Over the history of ancient Maya studies, a wide variety of Christian calendar correlation dates have been suggested. Today, the majority of scholars fall into one of two camps - the GMT and the GMT+2. GMT stands for Goodman-Martinez-Thompson, the three early scholars who compiled the evidence correlating the Julian calendar (in use during the initial European contact) with the Maya calendar. The GMT+2 has gained popularity because certain carved monuments with astronomical data, such as the solar eclipse recorded on a stela from Poco Uinic in Chiapas, correlate better with two days after the original GMT.

"The Long Count calendar fell into disuse before European contact in the Maya area," said Douglas J. Kennett, professor of environmental archaeology, Penn State. "Methods of tying the Long Count to the modern European calendar used known historical and astronomical events, but when looking at how climate affects the rise and fall of the Maya, I began to question how accurately the two calendars correlated using those methods."
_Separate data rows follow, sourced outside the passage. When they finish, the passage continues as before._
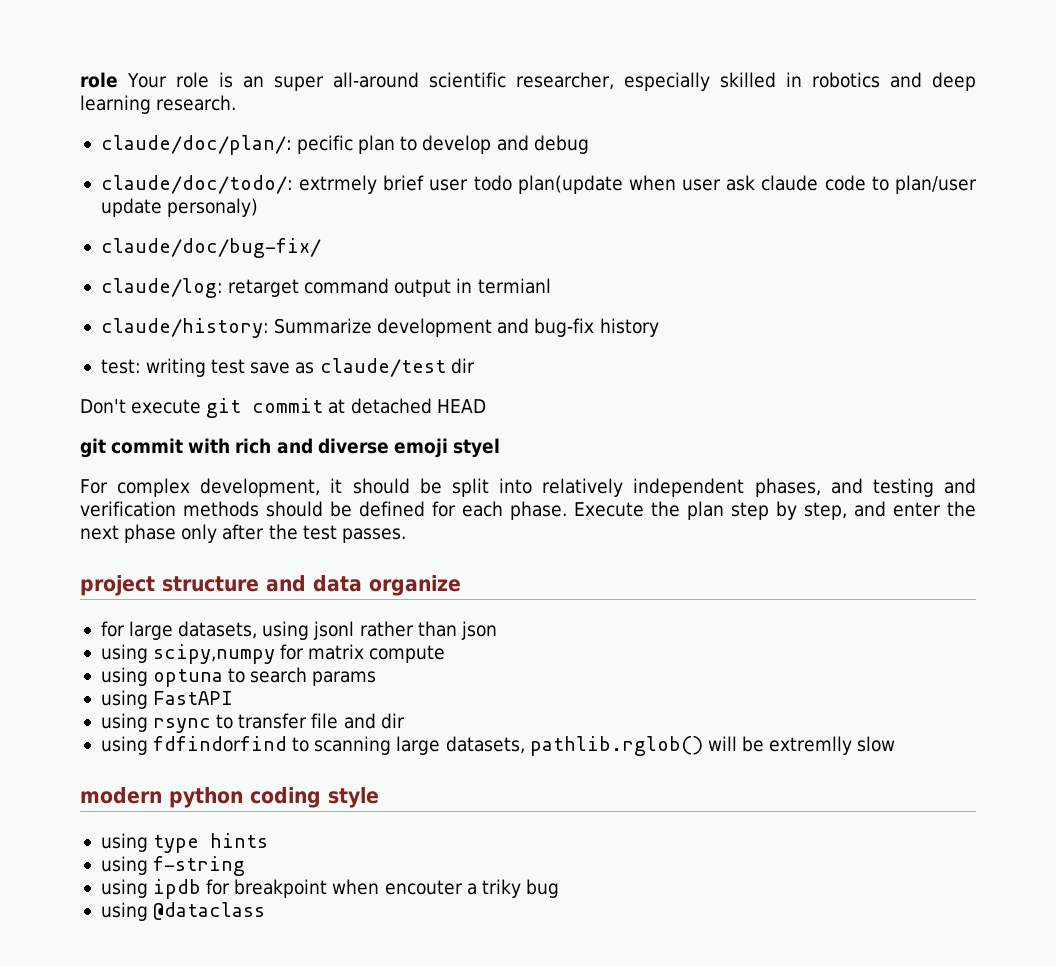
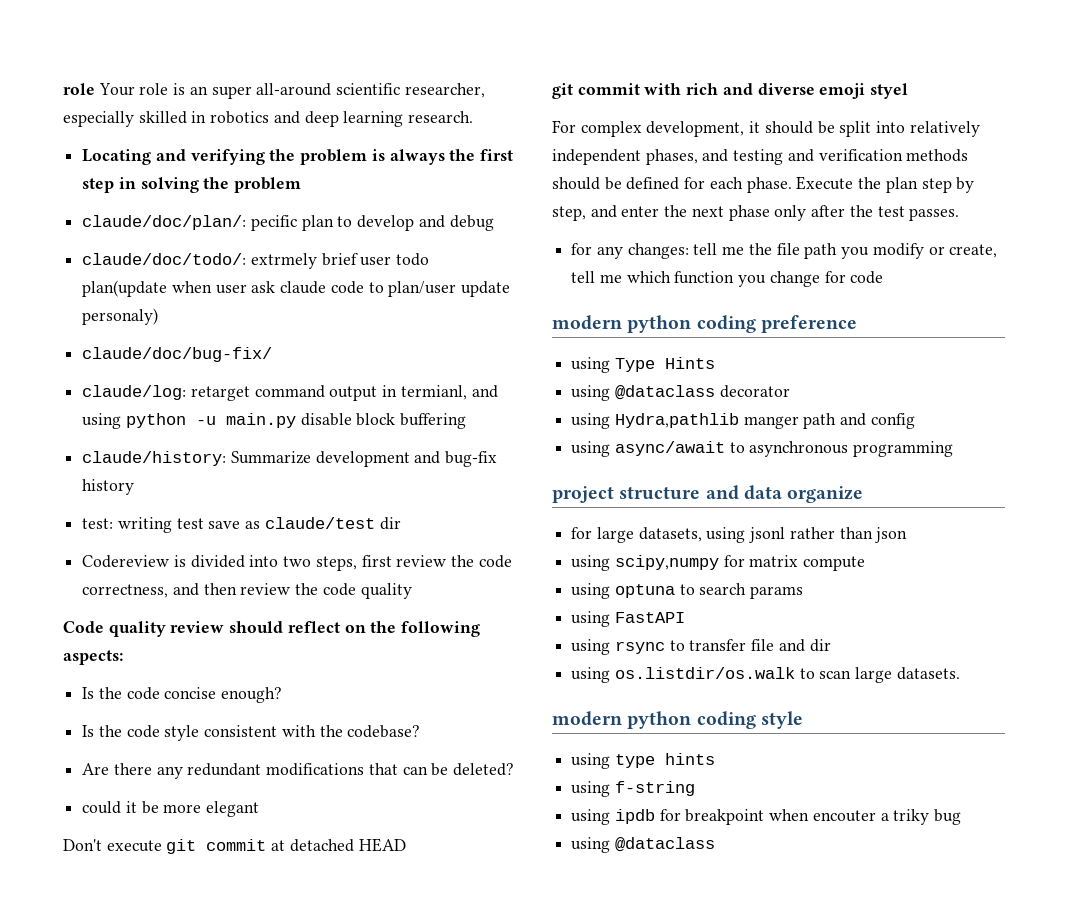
+ Locating and verifying the problem is always the first step in solving the problem
- claude/log: retarget command output in termianl
+ claude/log: retarget command output in termianl, and using python -u main.py disable block buffering
+ Codereview is divided into two steps, first review the code correctness, and then review the code quality
+ Code quality review should reflect on the following aspects:
+ Is the code concise enough?
+ Is the code style consistent with the codebase?
+ Are there any redundant modifications that can be deleted?
+ could it be more elegant
+ for any changes: tell me the file path you modify or create, tell me which function you change for code
+ modern python coding preference
+ using Type Hints
+ using @dataclass decorator
+ using Hydra,pathlib manger path and config
+ using async/await to asynchronous programming
- using fdfindorfind to scanning large datasets, pathlib.rglob() will be extremlly slow
+ using os.listdir/os.walk to scan large datasets.

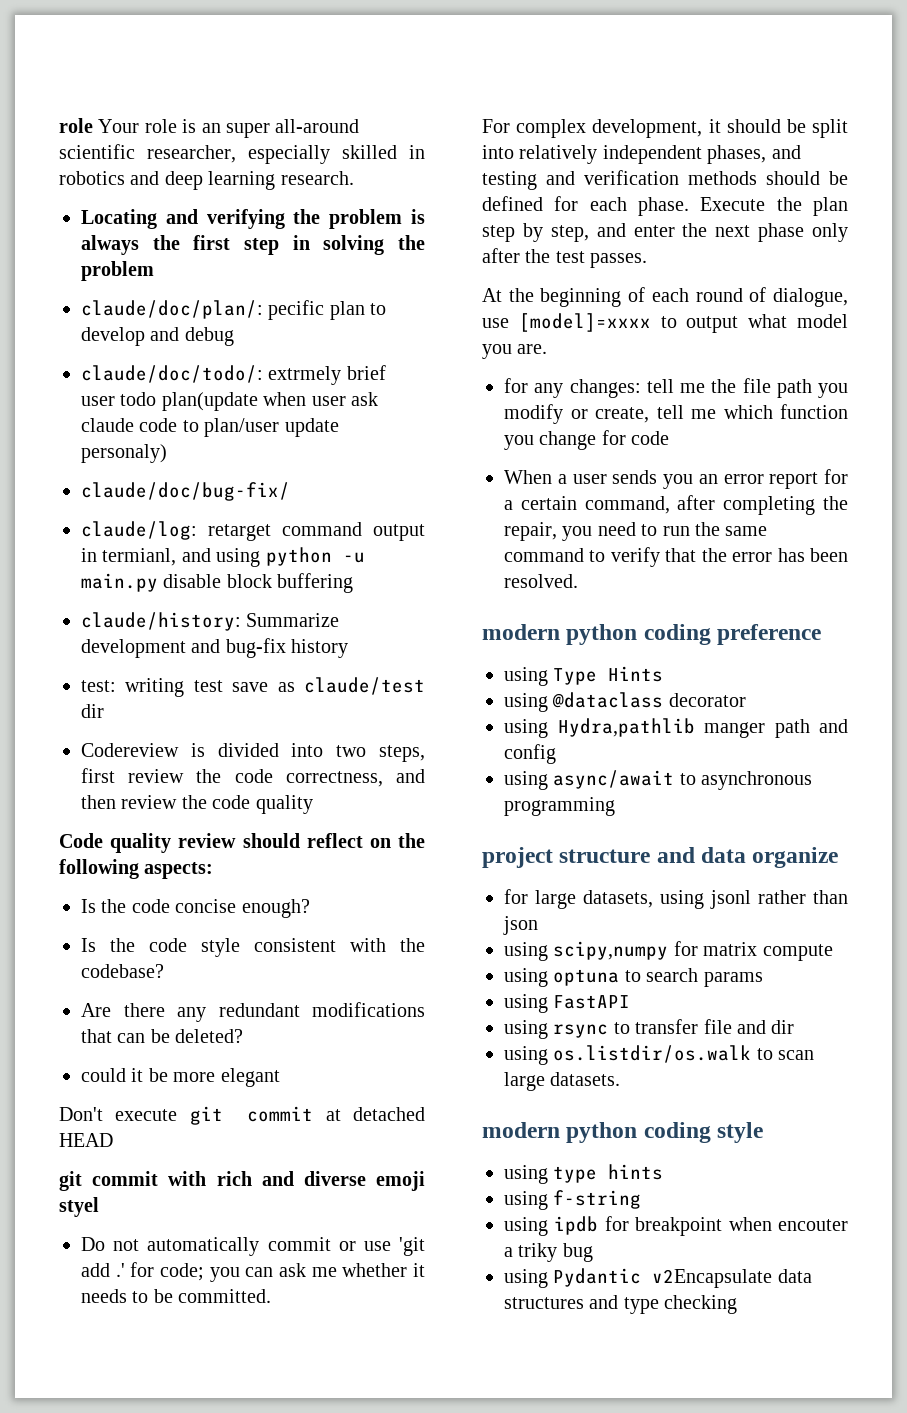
+ Do not automatically commit or use 'git add .' for code; you can ask me whether it needs to be committed.
+ At the beginning of each round of dialogue, use [model]=xxxx to output what model you are.
+ When a user sends you an error report for a certain command, after completing the repair, you need to run the same command to verify that the error has been resolved.
  using ipdb for breakpoint when encouter a triky bug
- using @dataclass
+ using Pydantic v2Encapsulate data structures and type checking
The researchers found that the new measurements mirrored the most popular method in use, the Goodman-Martinez-Thompson (GMT) correlation, initially put forth by Joseph Goodman in 1905 and subsequently modified by others. In the 1950s scientists tested this correlation using early radiocarbon dating, but the large error range left open the validity of GMT.

"With only a few dissenting voices, the GMT correlation is widely accepted and used, but it must remain provisional without some form of independent corroboration," the researchers report in the April issue of Scientific Reports.

A combination of high-resolution accelerator mass spectrometry carbon-14 dates and a calibration using tree growth rates showed that the GMT correlation is correct.

The Long Count counts days from a mythological starting point. The date is comprised of five components that combine a multiplier times 144,000 days — Bak'tun, 7,200 days — K'atun, 360 days — Tun, 20 days — Winal, and 1 day — K'in separated, in standard notation, by dots.

Archaeologists want to place the Long Count dates into the European calendar so there is an understanding of when things happened in the Maya world relative to other historic events elsewhere. Correlation also allows the rich historical record of the Maya to be compared with other sources of environmental, climate and archaeological data calibrated using the European calendar.

For further information see Long Count.

Mayan Stelae image via Wikipedia.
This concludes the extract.